Ole Rogeberg writes:

Recently read your blogpost on Pinker’s views regarding red and blue states. This might help you see where he’s coming from: The “conflict of visions” thing that Pinker repeats to likely refers to Thomas Sowell’s work in the books “Conflict of Visions” and “Visions of the anointed.” The “Conflict of visions” book is on his top-5 favorite book list and in a Q&A interview he explains it as follows:

Q: What is the Tragic Vision vs. the Utopian Vision?

A: They are the different visions of human nature that underlie left-wing and right-wing ideologies. The distinction comes from the economist Thomas Sowell in his wonderful book “A Conflict of Visions.” According to the Tragic Vision, humans are inherently limited in virtue, wisdom, and knowledge, and social arrangements must acknowledge those limits. According to the Utopian vision, these limits are “products†of our social arrangements, and we should strive to overcome them in a better society of the future. Out of this distinction come many right-left contrasts that would otherwise have no common denominator. Rightists tend to like tradition (because human nature does not change), small government (because no leader is wise enough to plan society), a strong police and military (because people will always be tempted by crime and conquest), and free markets (because they convert individual selfishness into collective wealth). Leftists believe that these positions are defeatist and cynical, because if we change parenting, education, the media, and social expectations, people could become wiser, nicer, and more peaceable and generous.

My reply:

As with Pinker’s writing on red and blue states, I think Pinker is lacking some historical perspective here. I do not think it’s all correct to say that “rightists like small government.” I think it’s more accurate to say that rightists like large government when it’s controlled by the right, and leftists like large government when it’s controlled by the left. And how do you classify, for example, right-wing clerical governments? Do they have the tragic vision (because they are conservative) or the utopian vision (because they want a single church to be in control)?

And then there is the conjunction between “small government” and “a strong police and military.” Guatemala for many years ago had small government (for one thing, the people who ran the country did not want to pay taxes) and a strong police and military. Put these together and you get a demonstration of “the tragic vision”: the strong police and military killed hundreds of thousands of Guatemalans. More generally, what does it mean to have a strong police and military with a small government? Who then is in charge of all these armed men?

Pinker’s characterization of leftism seems to miss something too.

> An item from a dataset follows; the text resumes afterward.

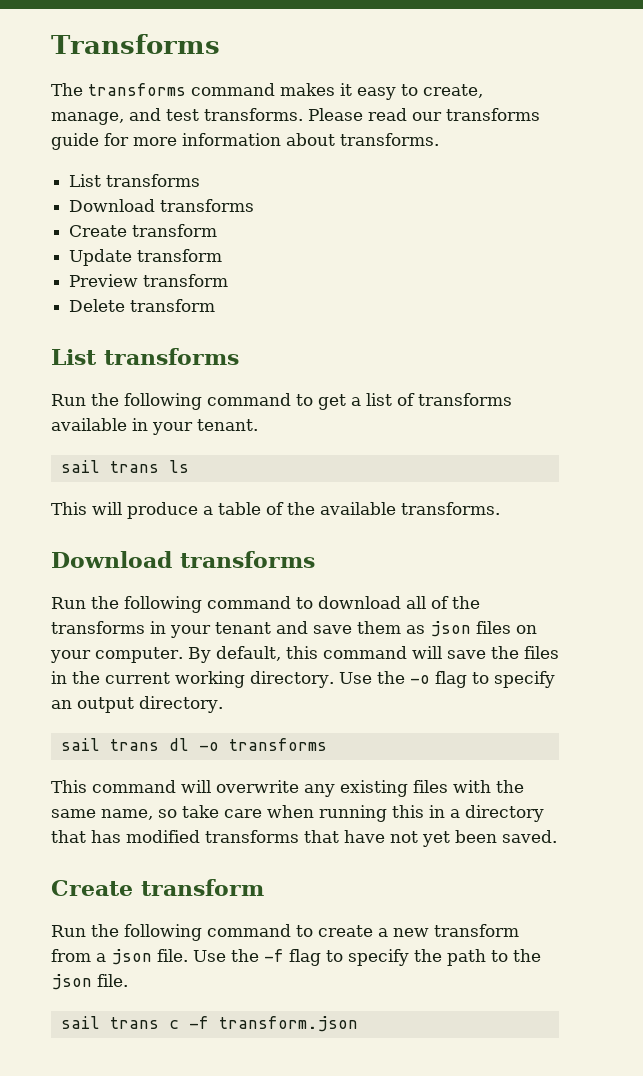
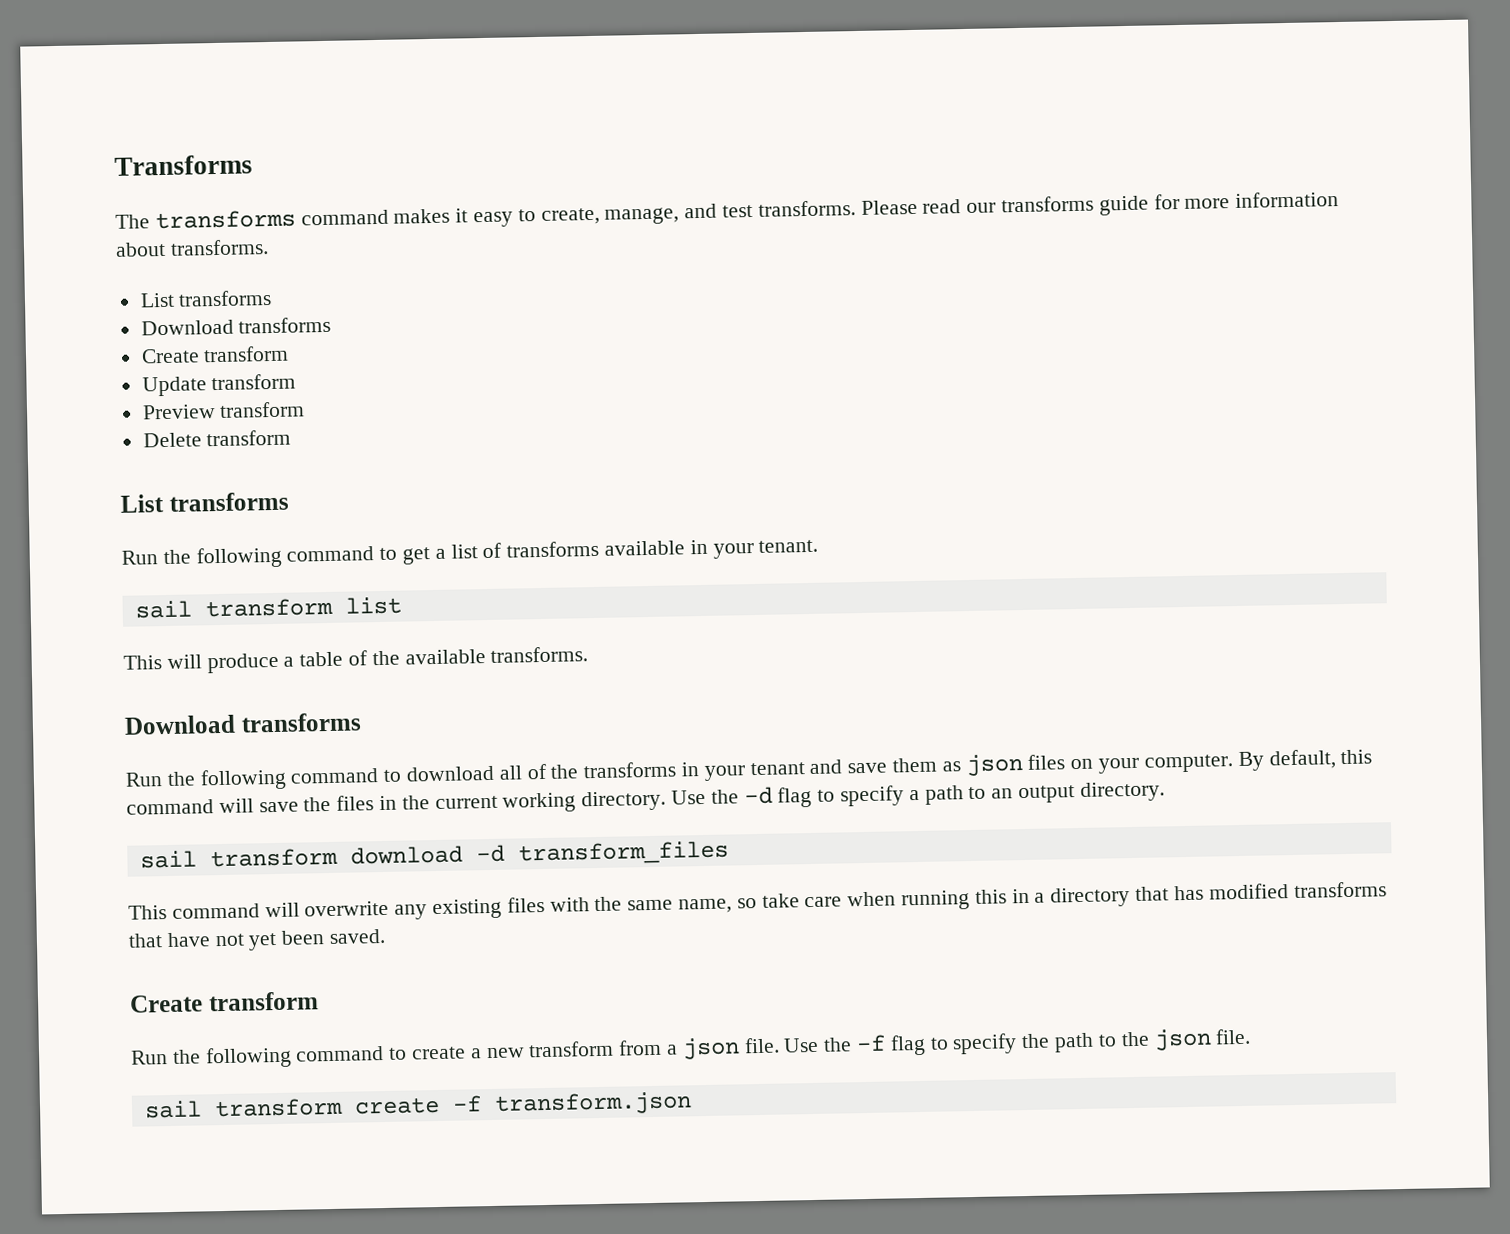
[109,460,189,473] trans ls -> [204,596,402,618] transform list
[409,671,555,688] -o flag to specify -> [743,785,987,808] -d flag to specify a path to
[109,738,327,751] trans dl -o transforms -> [209,840,729,868] transform download -d transform_files
[109,1017,179,1029] trans c -> [213,1096,440,1118] transform create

Try taking his statement, “if we change parenting, education, the media, and social expectations, people could become wiser, nicer, and more peaceable and generous” and flipping it around: “if we change parenting, education, the media, and social expectations, people could become more foolish, nasty, warlike, and selfish.” After all, if people can be changed in one direction, why not in the other direction?

Also, I agree with Pinker that lots of issues get grouped into left and right, but I don’t see tragic vs. utopian as so central. For example, lots of conservatives want to restrict birth control and abortion. I don’t see this fitting into a tragic vision of human nature. Perhaps it is a utopian vision (all potential babies deserve to be born) or a conservative vision (the roles of men and women should remain traditional).

As with many such binary divides, I think this classification tells us more about the person doing the classifying than about the reality that is being classified.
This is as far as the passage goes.